Send us your comments and ideas for this podcast! We’ll go through questions sent to nextwar@cimsec.org and those posted in the comment section below.

3 thoughts on “Education of the 21st Century Naval Commander: More with CAPT Moore”

  1. Always seemed to me one of the stumbling blocks has been determining when you have enough information to act. For some there is never enough, some act too soon. Preconceptions play into this. It is an OODA loop question and looking at it from the other side, knowing how you adversary thinks could determine method of deception.
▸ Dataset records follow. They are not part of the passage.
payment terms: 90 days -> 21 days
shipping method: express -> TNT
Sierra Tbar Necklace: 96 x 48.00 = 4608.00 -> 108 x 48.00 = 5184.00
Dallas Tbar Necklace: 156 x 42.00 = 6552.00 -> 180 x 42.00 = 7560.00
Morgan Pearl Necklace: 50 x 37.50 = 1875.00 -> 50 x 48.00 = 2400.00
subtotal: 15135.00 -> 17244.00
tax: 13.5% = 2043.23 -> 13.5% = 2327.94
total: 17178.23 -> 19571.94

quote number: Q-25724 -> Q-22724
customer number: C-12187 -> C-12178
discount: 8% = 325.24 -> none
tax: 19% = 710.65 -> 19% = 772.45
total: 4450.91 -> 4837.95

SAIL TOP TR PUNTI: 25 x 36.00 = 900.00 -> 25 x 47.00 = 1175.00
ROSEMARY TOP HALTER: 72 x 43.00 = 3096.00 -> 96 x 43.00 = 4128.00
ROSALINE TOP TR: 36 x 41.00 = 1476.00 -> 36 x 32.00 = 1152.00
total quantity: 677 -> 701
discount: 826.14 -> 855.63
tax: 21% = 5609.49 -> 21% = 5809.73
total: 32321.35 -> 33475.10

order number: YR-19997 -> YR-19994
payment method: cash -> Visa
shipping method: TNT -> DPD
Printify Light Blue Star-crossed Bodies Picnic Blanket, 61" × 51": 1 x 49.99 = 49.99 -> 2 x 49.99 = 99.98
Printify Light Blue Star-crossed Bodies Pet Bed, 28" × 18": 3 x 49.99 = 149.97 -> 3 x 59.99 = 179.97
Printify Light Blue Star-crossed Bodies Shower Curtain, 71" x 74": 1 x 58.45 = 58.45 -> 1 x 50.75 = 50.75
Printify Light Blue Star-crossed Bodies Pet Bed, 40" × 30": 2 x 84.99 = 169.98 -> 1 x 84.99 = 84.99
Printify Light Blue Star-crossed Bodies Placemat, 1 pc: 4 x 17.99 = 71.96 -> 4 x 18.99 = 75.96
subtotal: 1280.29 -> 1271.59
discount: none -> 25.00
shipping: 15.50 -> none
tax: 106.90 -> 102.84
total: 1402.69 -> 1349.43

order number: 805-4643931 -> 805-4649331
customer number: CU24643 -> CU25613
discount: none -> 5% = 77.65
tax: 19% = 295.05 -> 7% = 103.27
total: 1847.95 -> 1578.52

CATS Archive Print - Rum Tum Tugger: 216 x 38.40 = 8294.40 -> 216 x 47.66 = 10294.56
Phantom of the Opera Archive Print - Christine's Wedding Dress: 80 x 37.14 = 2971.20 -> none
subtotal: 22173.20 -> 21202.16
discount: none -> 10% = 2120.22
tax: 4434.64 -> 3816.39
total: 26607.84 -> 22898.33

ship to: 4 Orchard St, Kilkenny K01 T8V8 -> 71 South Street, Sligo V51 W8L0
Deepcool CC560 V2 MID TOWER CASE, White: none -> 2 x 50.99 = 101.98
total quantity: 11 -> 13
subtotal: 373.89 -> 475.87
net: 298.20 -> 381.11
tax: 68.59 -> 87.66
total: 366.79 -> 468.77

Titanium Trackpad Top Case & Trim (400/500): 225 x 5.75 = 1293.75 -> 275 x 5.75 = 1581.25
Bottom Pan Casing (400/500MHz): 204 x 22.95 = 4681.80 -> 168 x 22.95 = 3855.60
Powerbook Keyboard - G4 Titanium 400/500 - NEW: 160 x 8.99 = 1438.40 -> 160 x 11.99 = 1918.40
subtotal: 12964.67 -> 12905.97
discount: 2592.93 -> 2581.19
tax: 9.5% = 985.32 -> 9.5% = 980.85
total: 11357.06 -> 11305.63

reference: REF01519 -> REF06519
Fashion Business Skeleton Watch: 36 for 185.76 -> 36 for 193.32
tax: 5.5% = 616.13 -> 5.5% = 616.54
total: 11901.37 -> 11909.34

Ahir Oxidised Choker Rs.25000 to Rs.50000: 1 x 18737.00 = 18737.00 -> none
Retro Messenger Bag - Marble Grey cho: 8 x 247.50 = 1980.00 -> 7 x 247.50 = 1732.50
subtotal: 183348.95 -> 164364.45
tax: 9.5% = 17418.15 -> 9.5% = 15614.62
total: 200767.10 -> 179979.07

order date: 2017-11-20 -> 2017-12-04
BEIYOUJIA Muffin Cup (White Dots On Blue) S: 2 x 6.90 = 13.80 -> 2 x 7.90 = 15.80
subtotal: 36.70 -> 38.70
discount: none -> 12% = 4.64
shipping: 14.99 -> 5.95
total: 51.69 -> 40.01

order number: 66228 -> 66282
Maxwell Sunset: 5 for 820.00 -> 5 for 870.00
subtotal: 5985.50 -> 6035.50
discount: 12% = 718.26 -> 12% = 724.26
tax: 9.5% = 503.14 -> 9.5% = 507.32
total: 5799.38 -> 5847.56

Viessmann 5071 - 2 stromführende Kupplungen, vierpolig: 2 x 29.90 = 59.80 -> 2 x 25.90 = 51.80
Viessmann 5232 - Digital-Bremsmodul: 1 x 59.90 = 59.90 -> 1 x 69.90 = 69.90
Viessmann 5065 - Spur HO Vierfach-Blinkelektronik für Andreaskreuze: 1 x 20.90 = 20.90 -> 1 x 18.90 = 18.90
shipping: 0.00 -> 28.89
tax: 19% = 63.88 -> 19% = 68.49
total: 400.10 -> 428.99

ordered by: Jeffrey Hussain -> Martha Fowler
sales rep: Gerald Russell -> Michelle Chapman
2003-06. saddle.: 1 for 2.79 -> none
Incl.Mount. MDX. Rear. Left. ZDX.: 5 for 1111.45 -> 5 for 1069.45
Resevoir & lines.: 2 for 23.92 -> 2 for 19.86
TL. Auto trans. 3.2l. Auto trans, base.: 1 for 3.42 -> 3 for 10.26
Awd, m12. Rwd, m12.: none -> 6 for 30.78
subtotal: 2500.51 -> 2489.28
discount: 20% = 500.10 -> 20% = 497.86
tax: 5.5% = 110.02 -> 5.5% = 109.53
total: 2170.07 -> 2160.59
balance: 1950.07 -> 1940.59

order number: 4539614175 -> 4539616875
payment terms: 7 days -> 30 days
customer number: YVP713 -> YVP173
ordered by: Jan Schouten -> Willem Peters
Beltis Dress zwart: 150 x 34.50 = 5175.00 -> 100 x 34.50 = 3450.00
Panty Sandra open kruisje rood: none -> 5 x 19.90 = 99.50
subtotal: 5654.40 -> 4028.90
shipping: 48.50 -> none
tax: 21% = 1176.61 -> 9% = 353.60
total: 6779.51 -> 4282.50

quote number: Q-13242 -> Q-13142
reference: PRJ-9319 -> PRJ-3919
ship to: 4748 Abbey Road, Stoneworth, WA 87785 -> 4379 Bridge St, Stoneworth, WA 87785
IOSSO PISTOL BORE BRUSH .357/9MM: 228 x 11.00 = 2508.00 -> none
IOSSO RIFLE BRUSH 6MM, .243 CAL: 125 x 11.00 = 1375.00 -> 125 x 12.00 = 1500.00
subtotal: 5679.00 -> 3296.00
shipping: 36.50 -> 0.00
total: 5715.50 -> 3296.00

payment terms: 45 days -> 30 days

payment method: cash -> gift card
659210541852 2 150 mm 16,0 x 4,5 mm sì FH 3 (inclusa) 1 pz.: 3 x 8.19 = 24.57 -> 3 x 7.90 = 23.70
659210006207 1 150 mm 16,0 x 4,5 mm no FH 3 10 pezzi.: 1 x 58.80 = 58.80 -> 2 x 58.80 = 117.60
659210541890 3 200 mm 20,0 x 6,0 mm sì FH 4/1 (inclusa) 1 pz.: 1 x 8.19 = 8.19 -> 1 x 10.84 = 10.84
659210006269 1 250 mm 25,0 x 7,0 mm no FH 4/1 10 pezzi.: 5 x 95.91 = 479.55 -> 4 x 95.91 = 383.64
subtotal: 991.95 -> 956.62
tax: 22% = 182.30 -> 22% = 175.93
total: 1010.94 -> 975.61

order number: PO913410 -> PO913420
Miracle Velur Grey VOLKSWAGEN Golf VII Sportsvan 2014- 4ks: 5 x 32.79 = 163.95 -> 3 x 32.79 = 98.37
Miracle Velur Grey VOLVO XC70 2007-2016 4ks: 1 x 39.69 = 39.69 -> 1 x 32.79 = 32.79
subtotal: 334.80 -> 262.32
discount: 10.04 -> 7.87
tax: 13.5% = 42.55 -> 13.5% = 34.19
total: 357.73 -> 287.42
  2. chuckhill — “Orientation” is the most important part of the OODA loop, not simply speeding through the loop — a common and significant misapplication of the concept. If we’re orienting more accurately with the situation than the enemy, then we’re gaining significant advantages. Internally focused mediocre commanders often delay their decisions awaiting more information. This is particularly dangerous in high tempo environments with high levels of uncertainty. Paraphrasing George Patton, I believe, a mediocre plan violently executed today is better than a perfect plan tomorrow.